**PROBLEM**: With both ends included, repeat exactly the lines of the entries below from the one containing "text: чисел ->" down to the one containing "text: прямой ->", and no others.

**MATERIAL PROVIDED**:
>>>>>

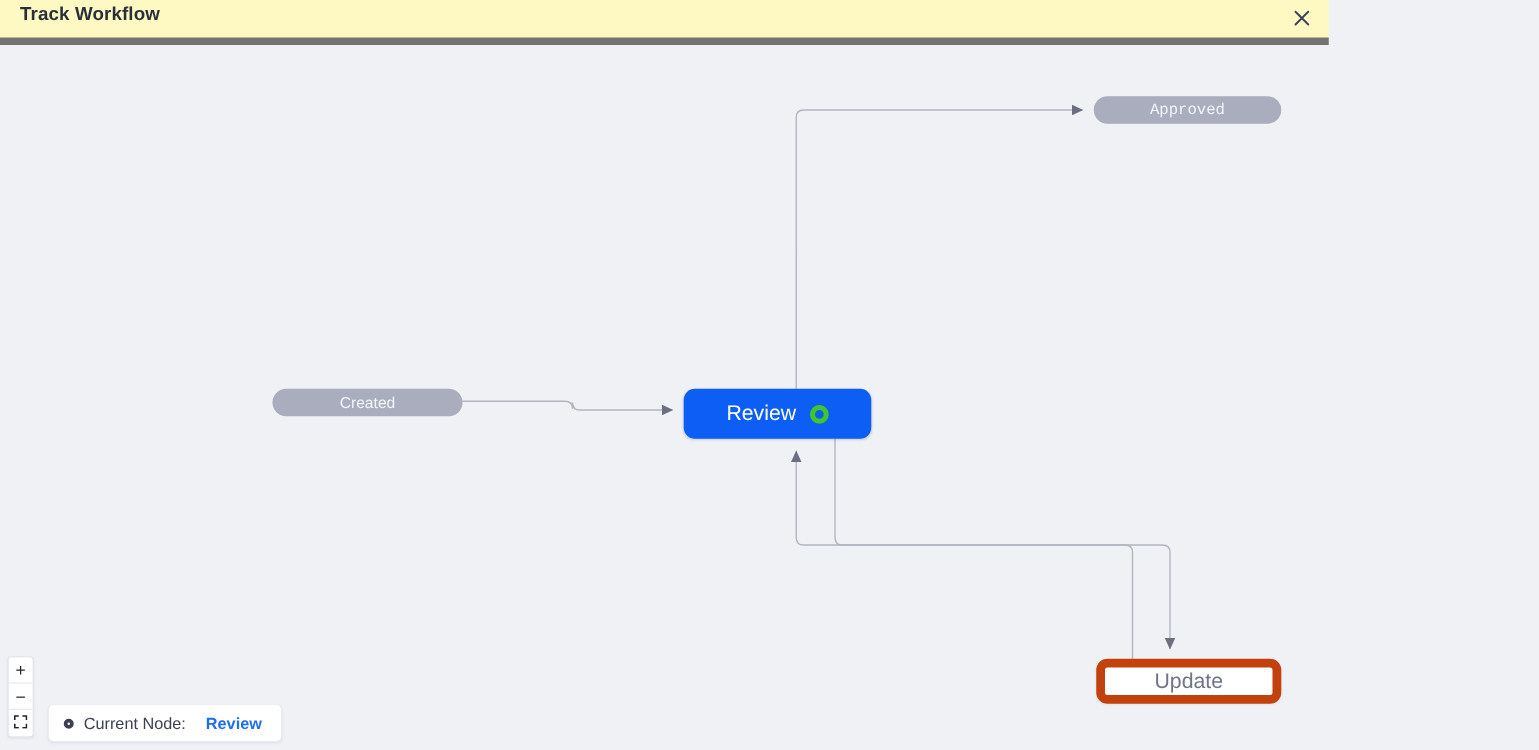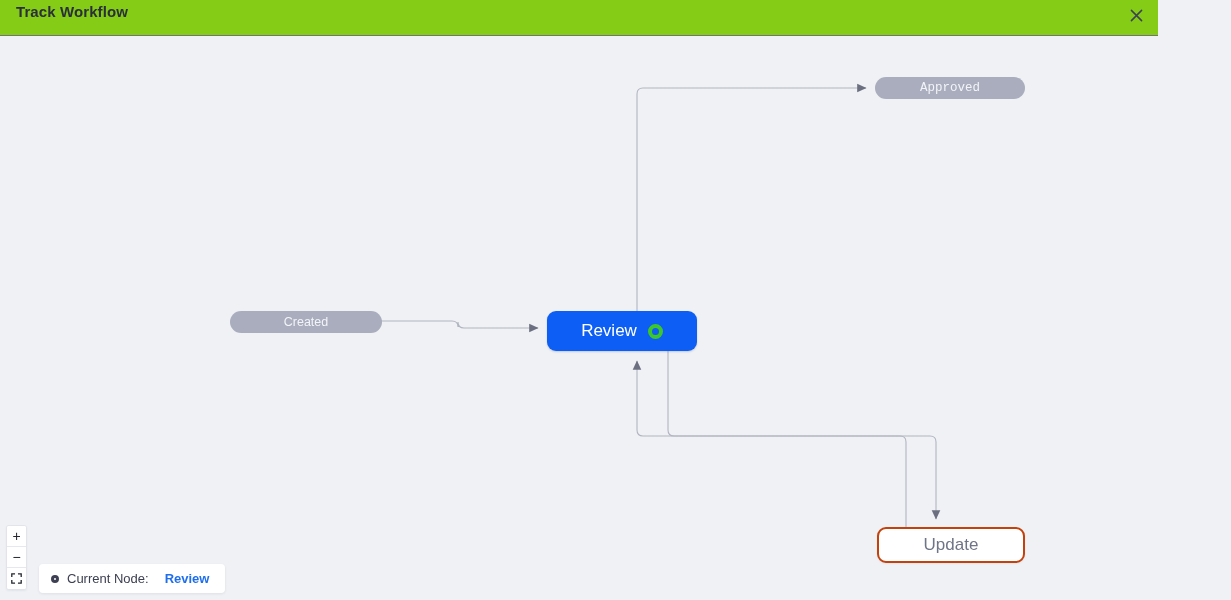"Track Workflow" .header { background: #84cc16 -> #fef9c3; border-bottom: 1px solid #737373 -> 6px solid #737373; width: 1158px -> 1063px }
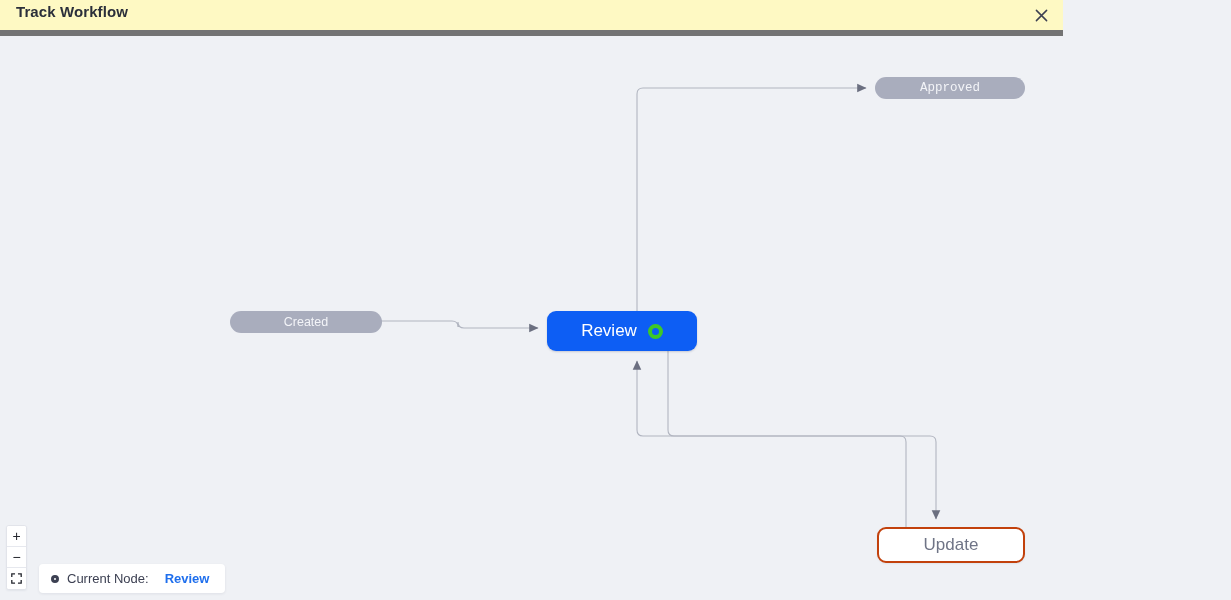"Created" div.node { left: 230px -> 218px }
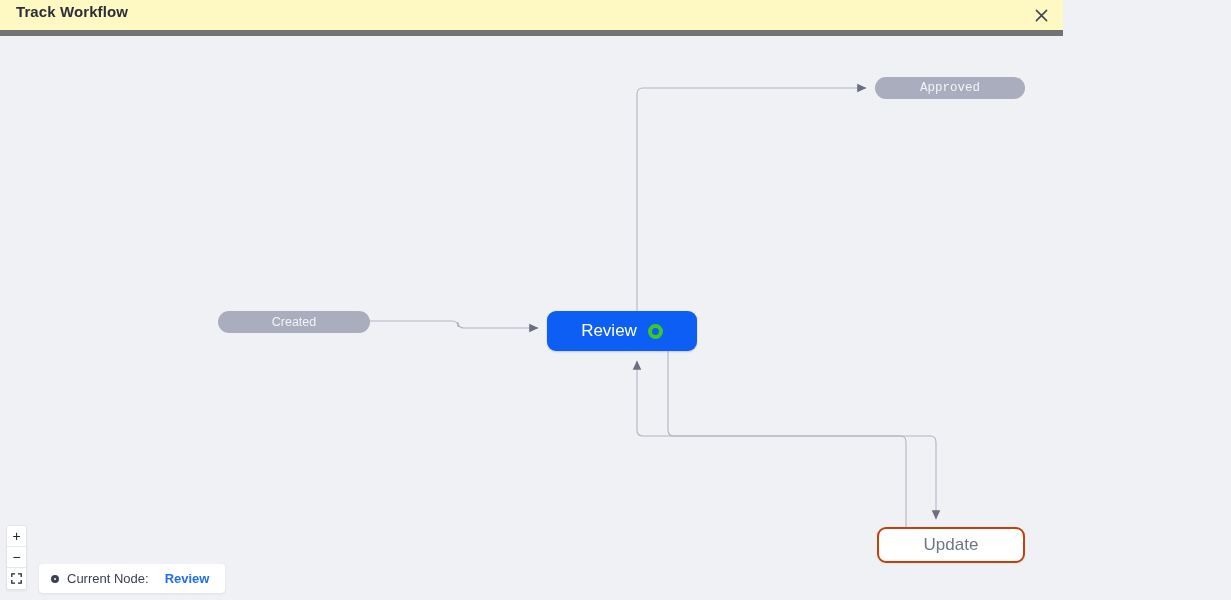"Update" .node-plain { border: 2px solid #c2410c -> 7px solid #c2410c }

<<<<<
>>>>>

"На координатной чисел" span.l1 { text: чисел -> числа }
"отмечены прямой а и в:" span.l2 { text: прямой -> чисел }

<<<<<

**EXERCISE RESULT**:
"На координатной чисел" span.l1 { text: чисел -> числа }
"отмечены прямой а и в:" span.l2 { text: прямой -> чисел }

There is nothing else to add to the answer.